# Data extract

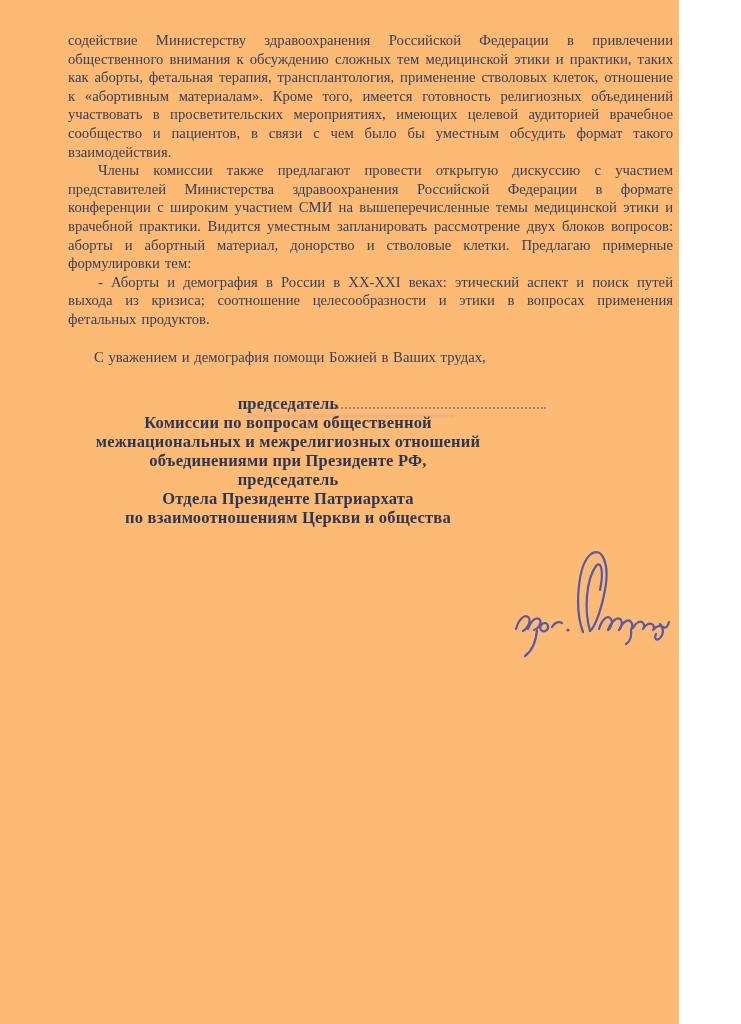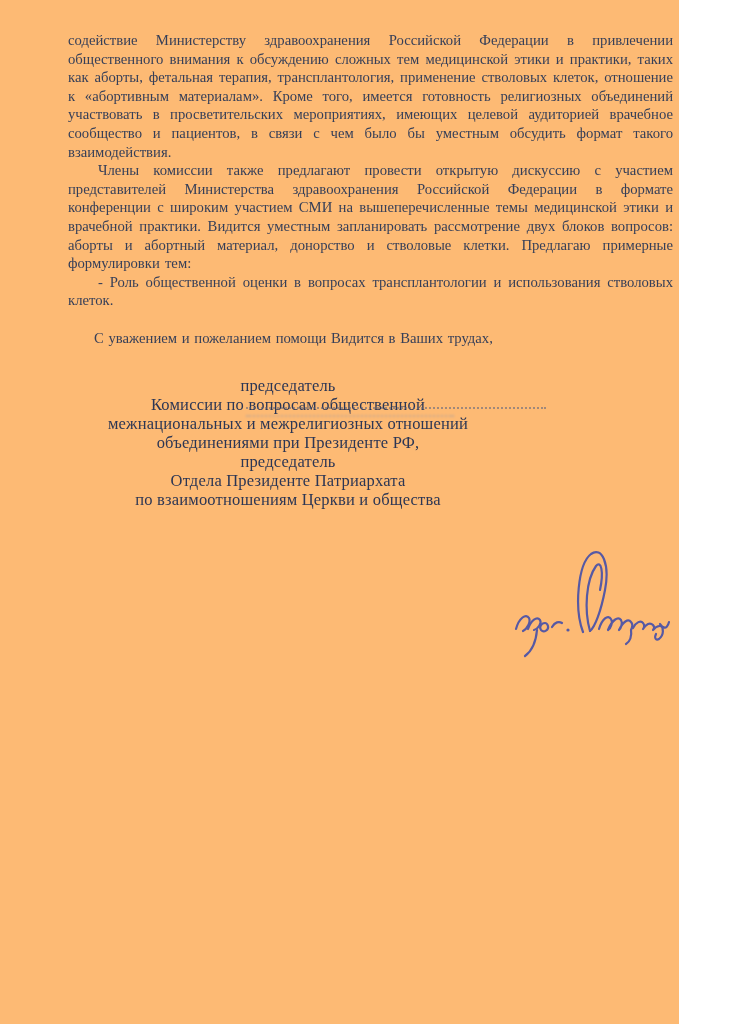--- a/index.html
+++ b/index.html
@@ -34,21 +34,21 @@
     margin: 19px 0 0 0;
     font-size: 14.7px;
     line-height: 18.6px;
     text-indent: 26px;
     word-spacing: 1px;
   }
   .title-block {
     margin-top: 28px;
     width: 440px;
     text-align: center;
-    font-weight: normal;
+    font-weight: bold;
     font-size: 16.5px;
     line-height: 19px;
     color: #2c3654;
     letter-spacing: 0.2px;
   }
   .title-line { white-space: nowrap; }
   .signer {
     margin: 16px 0 0 0;
     text-align: right;
     font-weight: bold;
@@ -79,23 +79,23 @@
   }
 </style>
 </head>
 <body>
 
 <div class="page">
 
   <div class="content">
     <p class="para">содействие Министерству здравоохранения Российской Федерации в привлечении общественного внимания к обсуждению сложных тем медицинской этики и практики, таких как аборты, фетальная терапия, трансплантология, применение стволовых клеток, отношение к «абортивным материалам». Кроме того, имеется готовность религиозных объединений участвовать в просветительских мероприятиях, имеющих целевой аудиторией врачебное сообщество и пациентов, в связи с чем было бы уместным обсудить формат такого взаимодействия.</p>
     <p class="para indent">Члены комиссии также предлагают провести открытую дискуссию с участием представителей Министерства здравоохранения Российской Федерации в формате конференции с широким участием СМИ на вышеперечисленные темы медицинской этики и врачебной практики. Видится уместным запланировать рассмотрение двух блоков вопросов: аборты и абортный материал, донорство и стволовые клетки. Предлагаю примерные формулировки тем:</p>
-    <p class="para indent">- Роль общественной оценки в вопросах трансплантологии и использования стволовых клеток.</p>
+    <p class="para indent">- Аборты и демография в России в XX-XXI веках: этический аспект и поиск путей выхода из кризиса; соотношение целесообразности и этики в вопросах применения фетальных продуктов.</p>
 
-    <p class="closing">С уважением и пожеланием помощи Видится в Ваших трудах,</p>
+    <p class="closing">С уважением и демография помощи Божией в Ваших трудах,</p>
 
     <div class="title-block">
       <div class="title-line">председатель</div>
       <div class="title-line">Комиссии по вопросам общественной</div>
       <div class="title-line">межнациональных и межрелигиозных отношений</div>
       <div class="title-line">объединениями при Президенте РФ,</div>
       <div class="title-line">председатель</div>
       <div class="title-line">Отдела Президенте Патриархата</div>
       <div class="title-line">по взаимоотношениям Церкви и общества</div>
     </div>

# Problem statement
Filter the data above, keeping only lines that include the string "spacing".

# Solution
     word-spacing: 1px;
     letter-spacing: 0.2px;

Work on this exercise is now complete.